Network Management

Summer 2017, Corboy 205, TTh 5:30-8:45 pm

Class 1: July 6

Exams, ground rules

Managing:

Device (hardware)
Server software
Links
Traffic

Management: the choices we make.

The following is the "official OSI" basic five areas for network management (see also IntroNetworks Network Management and SNMP)

fault detection
configuration
accounting (eg user accounts)
performance
security -- a topic unto itself

Some people add:

maintaining reliability: five 9's (99.999% availability is 5 minutes/year) (reliability is related to fault detection; for example, redundant hardware helps with reliability but only if faults can be detected quickly so "failover" can be initiated promptly)
helpdesk support
compliance monitoring

Sometimes we look at network management as managing the network hardware and software. Lots of traditional network management focuses almost entirely on this. However, we can also talk about managing bandwidth, which ultimately boils down to doing something other than giving everyone (or every connection!) a roughly equal share of what is available.

Fault detection might not seem to be tied directly to our choices, but we do make choices that affect how readily faults are detected. And anyone with the title "Network Manager" is expected to detect and repair problems promptly!

A classic configuration decision is whether a medium-sized network should use Ethernet switching exclusively, or should be divided into subnets so as to make use of IP routing. The rise of Software-Defined Networking has further complicated this choice.

SNMP (Simple Network Management Protocol) is a protocol associated with retrieving network statistics from various "agents". Management is the art of making initial configuration decisions, and then later decisions based on SNMP data and other data to keep everything running smoothly.

(For completeness, the OSI alternative to SNMP is also an option: it is called Common Management Information Protocol, or CMIP. It is decades behind schedule, and so may never be widely supported, but it is possibly a better solution technically.)

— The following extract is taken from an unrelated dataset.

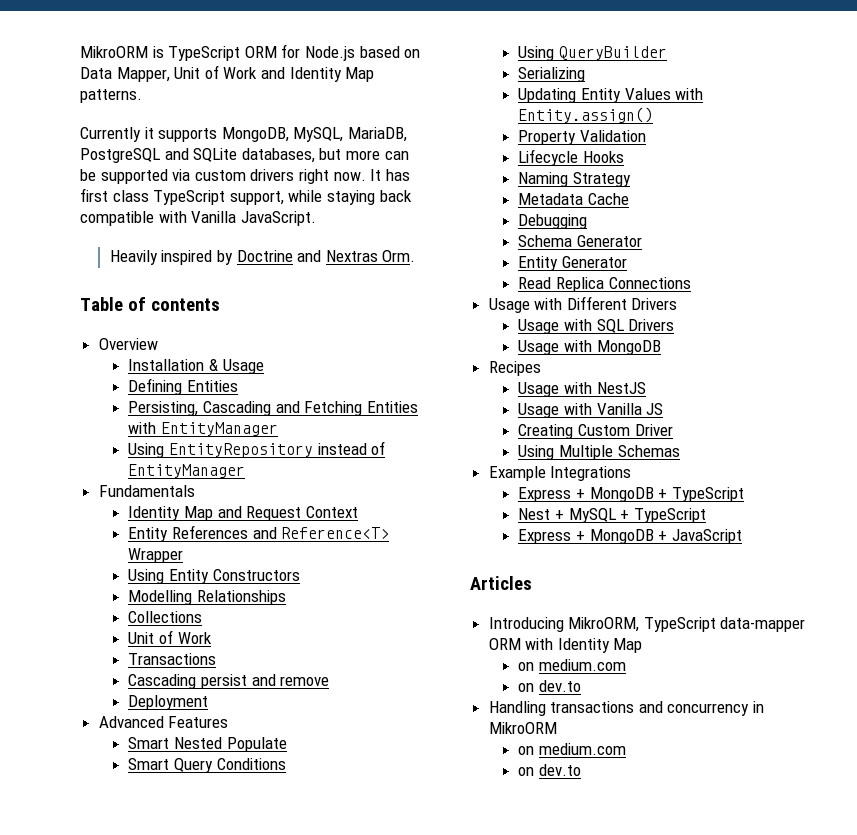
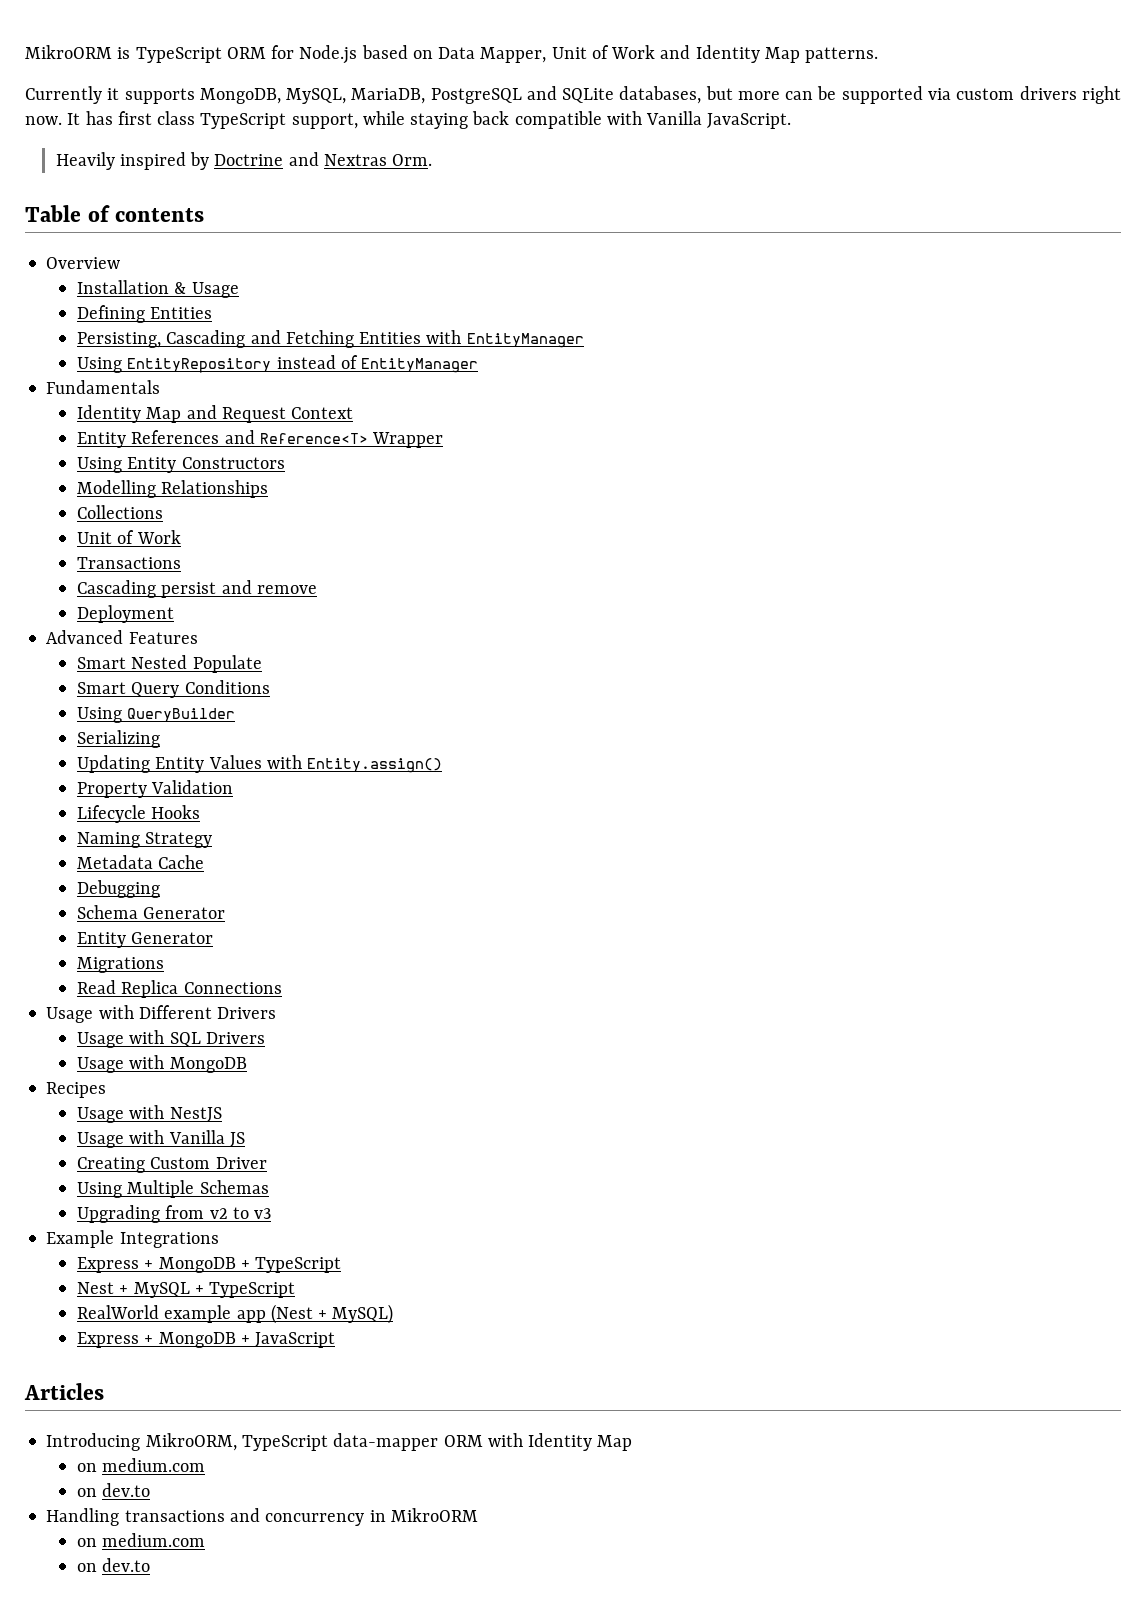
+ Migrations
+ Upgrading from v2 to v3
+ RealWorld example app (Nest + MySQL)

Another form of network management is change management. Is your site changing its IP address prefix, due to a provider change? Are you migrating to use of private 10.0.0.0/8 IP addresses, along with Network Address Translation (NAT) to reach the outside world? Are you upgrading from Windows 10 to Xenial Xerus? There is a fair bit of material in chapter 1 of Mauro & Schmidt devoted to the nuts and bolts of change management: administration, testing, support, software distribution, etc. There is also emergency change management, usually initiated by the discovery of malware (and usually, though not always, focused on distribution of service patches or updates).

Other examples of management:

BGP policy-based routing: what can we do with creative routing?
Linux Advanced Routing Toolkit: what tools do we have for bandwidth allocation?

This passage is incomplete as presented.